*** ENTRIES SHOWN Section Begins ***

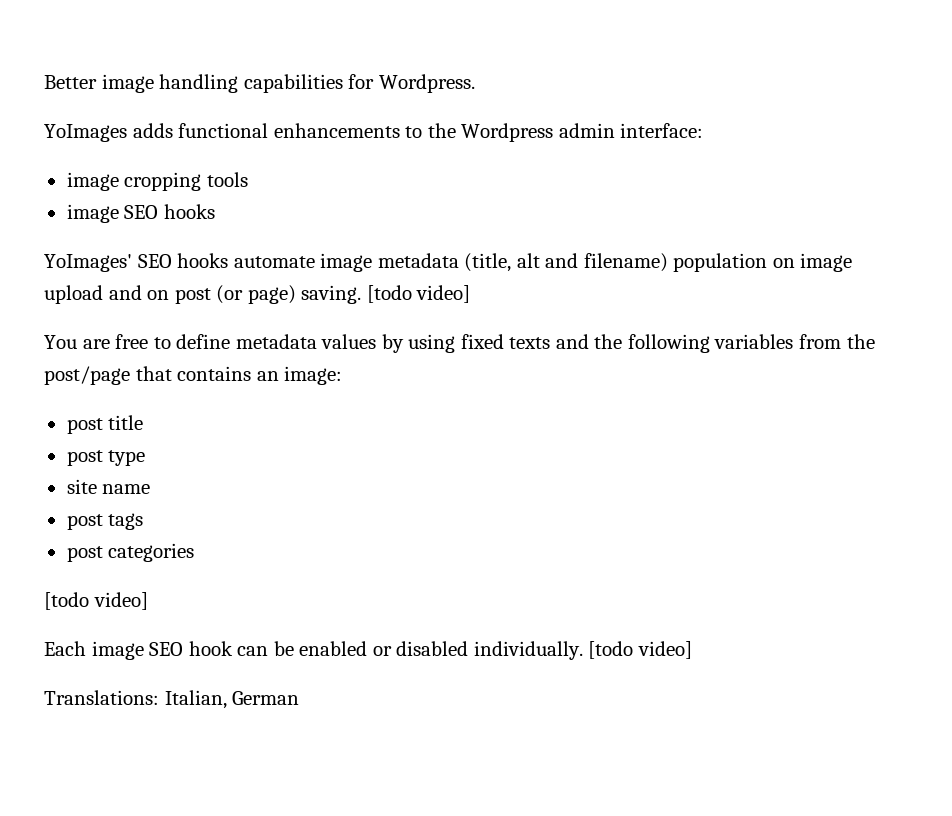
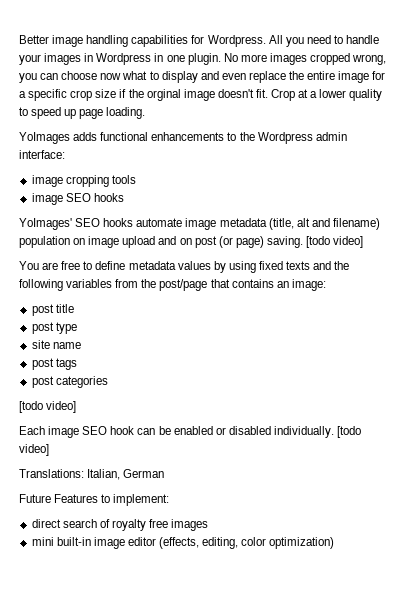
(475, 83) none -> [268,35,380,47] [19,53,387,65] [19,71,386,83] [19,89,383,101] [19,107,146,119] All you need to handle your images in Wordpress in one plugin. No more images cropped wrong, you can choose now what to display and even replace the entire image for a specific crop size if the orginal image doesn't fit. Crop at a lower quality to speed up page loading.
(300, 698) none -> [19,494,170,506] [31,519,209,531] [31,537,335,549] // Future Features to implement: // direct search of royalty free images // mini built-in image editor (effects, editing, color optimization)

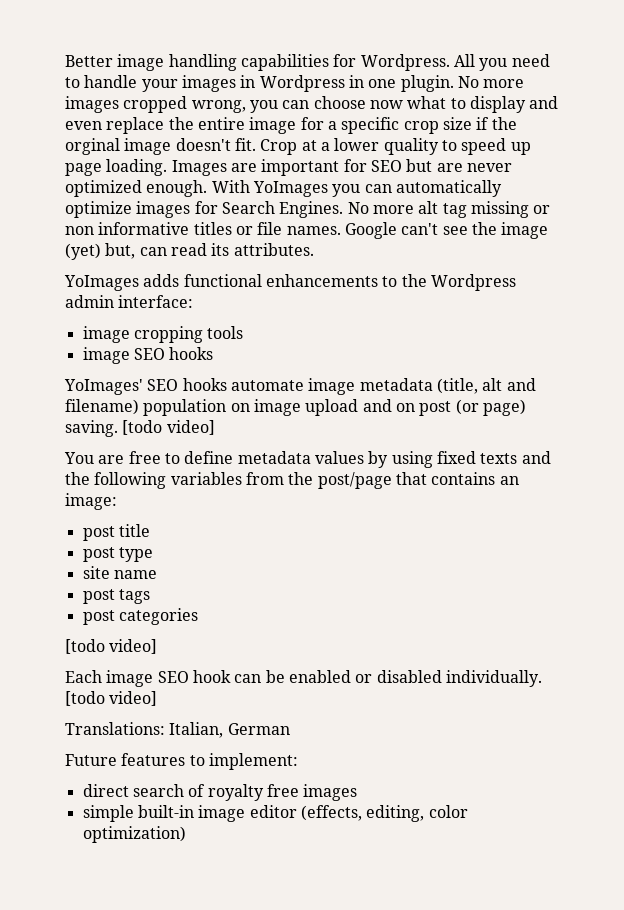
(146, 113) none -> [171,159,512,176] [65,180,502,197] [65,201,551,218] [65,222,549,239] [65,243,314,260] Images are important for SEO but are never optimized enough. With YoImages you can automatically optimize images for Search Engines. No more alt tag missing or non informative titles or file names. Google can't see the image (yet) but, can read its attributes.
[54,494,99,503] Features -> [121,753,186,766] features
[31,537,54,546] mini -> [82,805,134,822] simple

*** ENTRIES SHOWN Section Ends ***
*** ENTRIES SHOWN Section Begins ***

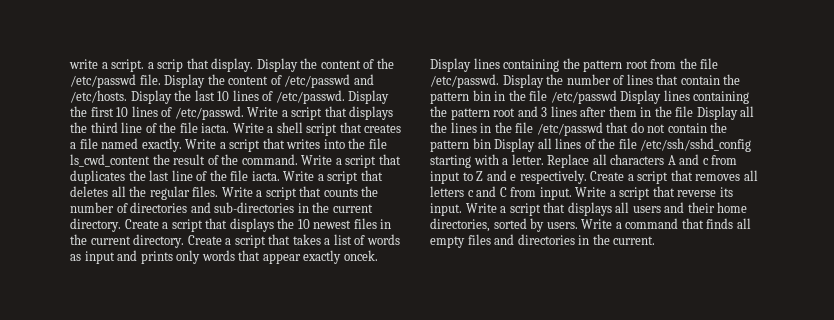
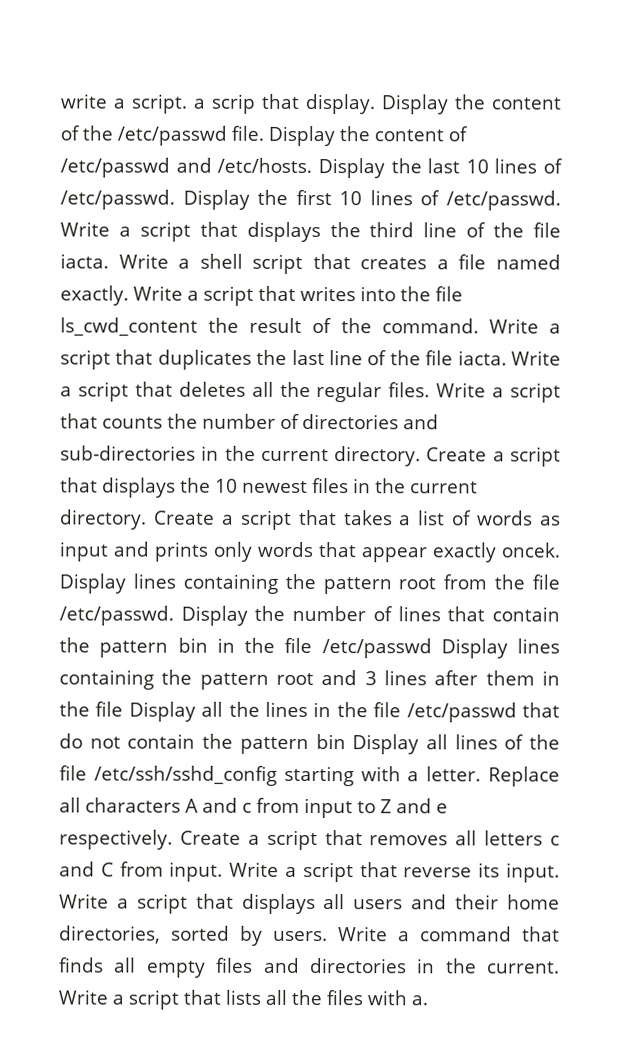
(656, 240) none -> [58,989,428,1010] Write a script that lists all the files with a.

*** ENTRIES SHOWN Section Ends ***
*** ENTRIES SHOWN Section Begins ***

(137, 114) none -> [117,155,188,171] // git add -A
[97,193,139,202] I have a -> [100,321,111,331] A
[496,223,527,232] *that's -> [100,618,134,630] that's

*** ENTRIES SHOWN Section Ends ***

YOUR GOAL:
Among the entries above, copy exactly only the lines starting with the one containing "(475, 83) none" and going through the one containing "(300, 698) none", both ends included.

COMPLETED EXERCISE:
(475, 83) none -> [268,35,380,47] [19,53,387,65] [19,71,386,83] [19,89,383,101] [19,107,146,119] All you need to handle your images in Wordpress in one plugin. No more images cropped wrong, you can choose now what to display and even replace the entire image for a specific crop size if the orginal image doesn't fit. Crop at a lower quality to speed up page loading.
(300, 698) none -> [19,494,170,506] [31,519,209,531] [31,537,335,549] // Future Features to implement: // direct search of royalty free images // mini built-in image editor (effects, editing, color optimization)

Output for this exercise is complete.